Discussion

Pegasystems Inc.
JP
Last activity: 31 May 2021 19:34 EDT
Job Scheduler execution logs retention period
Hi,
The full list of Job Scheduler is displayed in Admin Studio, and each execution history can be referenced as below. History includes information about start time, end time, run duration, exception, node ID, and status.
Client asks how long system can host this execution logs, and how things work. Can we customize the duration if we want? In this post, I will share my research in this regard.
- Where Job Scheduler execution logs are stored
Every time Job Scheduler is executed, the log is stored as an instance of "Log-JobScheduler" class, which is mapped to data.pr_log_jobs_scheduler table in DBMS.
- Database table maintenance
One Job Scheduler execution adds one row to this database table. Some out-of-the-box Job Scheduler are executed once per minute, and that takes up a lot of disk space. To avoid out of disk space problem, Pega prepared an out-of-the-box Job Scheduler called "pyClusterAndDBCleaner" that cleans up old rows as a part of table maintenance. This Job Scheduler runs every midnight (00:00) in US timezone.
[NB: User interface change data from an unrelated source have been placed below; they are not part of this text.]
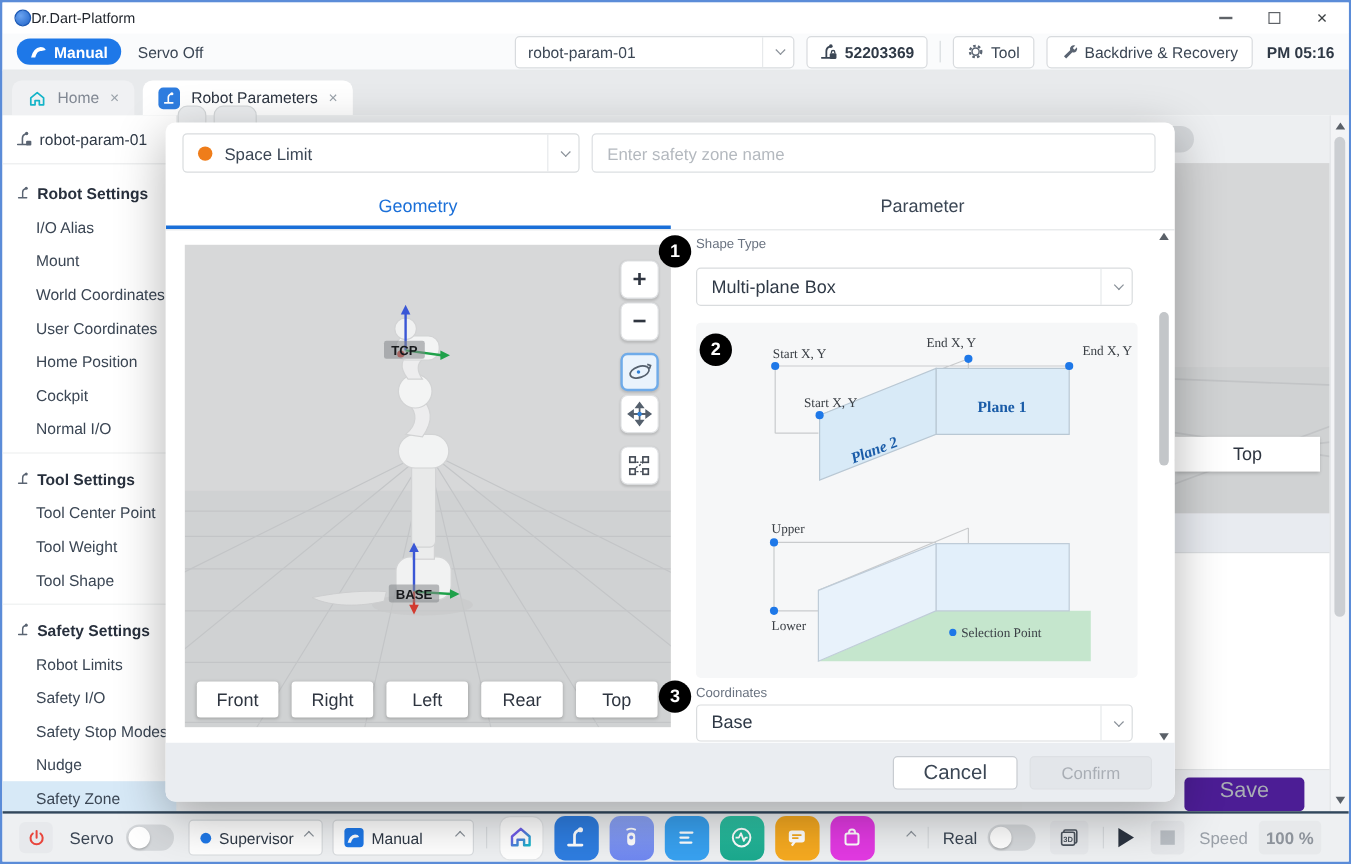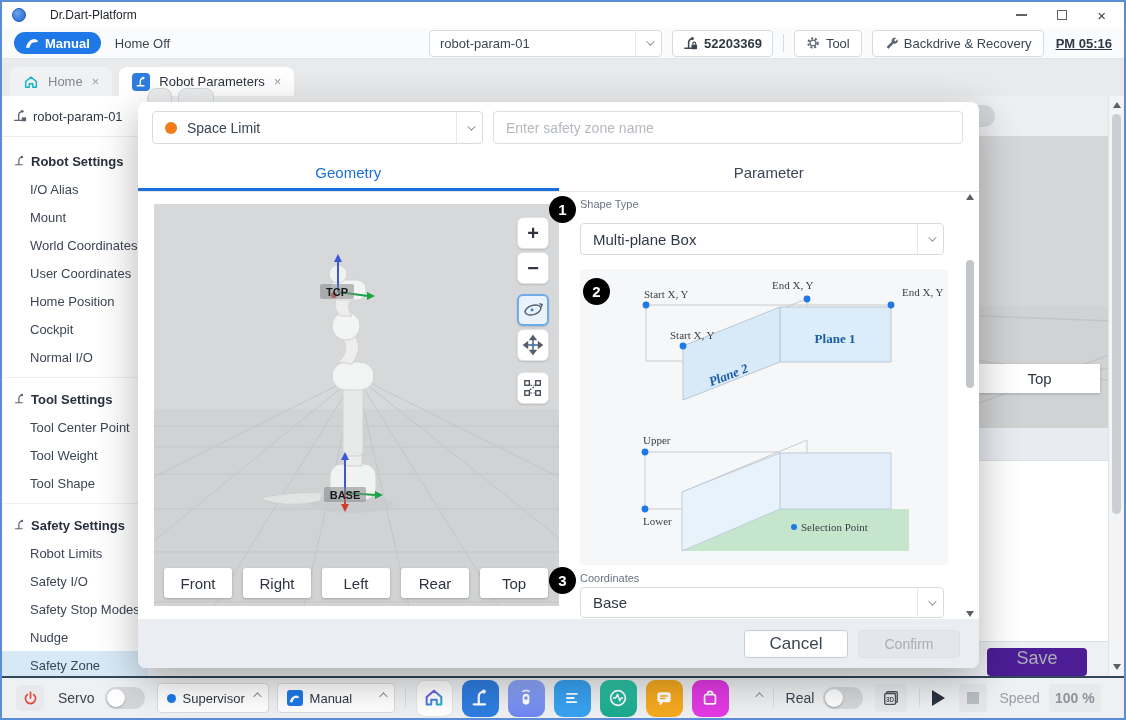--- a/index.html
+++ b/index.html
@@ -2,39 +2,39 @@
 <html><head>
 <meta charset="utf-8">
 <style>
   html,body{margin:0;padding:0;background:#9aa0a6;}
   *{box-sizing:border-box;}
   .app{position:relative;width:1126px;height:720px;background:#fff;border:2px solid #5b8cd8;
        font-family:"Liberation Sans",sans-serif;color:#3b4654;overflow:hidden;}
   
   .titlebar{position:absolute;left:0;top:0;right:0;height:26px;background:#fff;display:flex;align-items:center;padding:0 10px;}
   .app-logo{width:14px;height:14px;border-radius:50%;background:radial-gradient(circle at 35% 35%,#6aa3f0,#1f63c8);border:1px solid #1c59b4;}
-  .title-text{font-size:12px;margin-left:24px;color:#23282f;}
+  .title-text{font-size:12px;margin-left:0;color:#23282f;}
   .win-controls{margin-left:auto;display:flex;align-items:center;gap:30px;padding-right:8px;}
   .wc-min{width:11px;height:2px;background:#5f6368;}
   .wc-max{width:10px;height:10px;border:1.4px solid #5f6368;}
   .wc-close{font-size:15px;color:#3c4043;line-height:1;}
   
   .toolbar{position:absolute;left:0;top:26px;right:0;height:31px;background:#fafbfc;border-bottom:1px solid #e2e5e8;display:flex;align-items:center;padding:0 12px;gap:10px;}
   .manual-pill{height:22px;background:#1e78e8;color:#fff;border-radius:12px;display:flex;align-items:center;gap:6px;padding:0 11px;font-size:13px;font-weight:bold;}
   .servo-off{font-size:13px;color:#3b4654;margin-left:4px;}
   .tb-select{margin-left:auto;width:233px;height:27px;border:1px solid #d8dbde;border-radius:4px;background:#fff;display:flex;align-items:center;font-size:13px;}
   .tb-select .lbl{padding:0 10px;flex:1;}
   .chev-cell{width:26px;height:100%;display:flex;align-items:center;justify-content:center;border-left:1px solid #e7e9eb;}
   .chv{display:inline-block;width:6px;height:6px;border-right:1.5px solid #8a9199;border-bottom:1.5px solid #8a9199;}
   .chv.down{transform:rotate(45deg) translateY(-2px);}
   .chv.up{transform:rotate(-135deg) translateY(2px);}
   .serial-box{height:27px;border:1px solid #d8dbde;border-radius:4px;background:#fff;display:flex;align-items:center;gap:6px;padding:0 10px;font-size:13px;font-weight:bold;color:#2f3946;}
   .vdiv{width:1px;height:18px;background:#d8dbde;}
   .tb-btn{height:27px;border:1px solid #d8dbde;border-radius:4px;background:#fff;display:flex;align-items:center;gap:6px;padding:0 11px;font-size:13px;color:#3b4654;}
-  .clock{font-size:13px;font-weight:bold;color:#2f3946;margin-left:2px;text-decoration:underline;}
+  .clock{font-size:13px;font-weight:bold;color:#2f3946;margin-left:2px;}
   
   .tabbar{position:absolute;left:0;top:57px;right:0;height:37px;background:#e8eaec;display:flex;align-items:flex-end;padding-left:8px;gap:7px;}
   .tab{height:29px;border-radius:8px 8px 0 0;display:flex;align-items:center;gap:9px;padding:0 13px;font-size:13px;}
   .tab.inactive{background:#f0f1f3;color:#818893;}
   .tab.active{background:#fff;color:#2c3440;}
   .tab .x{font-size:13px;color:#98a0a8;}
   .tab-ico-robot{width:18px;height:18px;border-radius:4px;background:#2e7de0;display:flex;align-items:center;justify-content:center;}
   
   .content{position:absolute;left:0;top:94px;right:0;bottom:42px;background:#edeff1;overflow:hidden;}
   
@@ -122,21 +122,21 @@
     </div>
   </div>
 
   <div class="toolbar">
     <div class="manual-pill">
       <svg width="14" height="12" viewBox="0 0 16 13">
           <path d="M1 12 Q3 3 10 2 q4 0 5 3 l-4 1 q-4-1-6 6 Z" fill="#fff"></path>
         </svg>
       <span>Manual</span>
     </div>
-    <div class="servo-off">Home Off</div>
+    <div class="servo-off">Servo Off</div>
     <div class="tb-select">
       <span class="lbl">robot-param-01</span>
       <span class="chev-cell">
           <span class="chv down"></span>
         </span>
     </div>
     <div class="serial-box">
       <svg width="15" height="15" viewBox="0 0 16 16">
         <path d="M2 13h8M6 13V7q0-3 3-4" stroke="#3b4654" stroke-width="1.6" fill="none" stroke-linecap="round"></path>
         <circle cx="10" cy="2.6" r="1.6" fill="#3b4654"></circle>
To examine what kind of SQL statement runs, I've enabled SQL trace in PostgreSQL (*). As a result, I was able to see below DML is executed in the afternoon every day in JST. Remember, the time difference between Tokyo and New York is 13 hours during summer time, and 14 hours during winter time. So, before summer time begins, this Job Scheduler runs at 14:00 in JST as below.
delete from data.pr_log_jobs_scheduler where pxObjClass = $1 and pxCreateDateTime < $2
parameters: $1 = 'Log-JobScheduler', $2 = '2021-03-04 14:00:06.061'
During summer time, this Job Scheduler runs at 13:00 in JST as below.
If you have any performance concerns, you can override this "pyClusterAndDBCleaner" Job Scheduler and change its timezone to Asia/Tokyo, although I think this DELETE SQL shouldn't be too heavy and it is still okay to keep the default.
(*) You can enable all SQL trace by modifying postgresql.conf. Add below two lines.
- log_connections = on
- log_statement = 'all'
This change will start logging massive data on log files and this should be done temporarily for debugging purpose.
- Log retention period
Below is the activity that gets called by pyClusterAndDBCleaner Job Scheduler. This is read, "Find Dynamic System Settings (purgeAgeInDaysForJobSchedulerHistory). If not found, apply 7 days". There is no such DSS by default, so system deletes logs that are older than 7 days.
- Customizing Log retention period
If you need to change the retention period, create a DSS called "purgeAgeInDaysForJobSchedulerHistory" in "Pega-RulesEngine" ruleset, and enter how many days you want to keep logs. If you want to keep 30 days, type 30. That said, you should be careful with extending this duration. How many rows are added depend on how you configure your custom Job Scheduler. I would recommend you ensure the customize won't lead to disk shortage issue.
Thanks,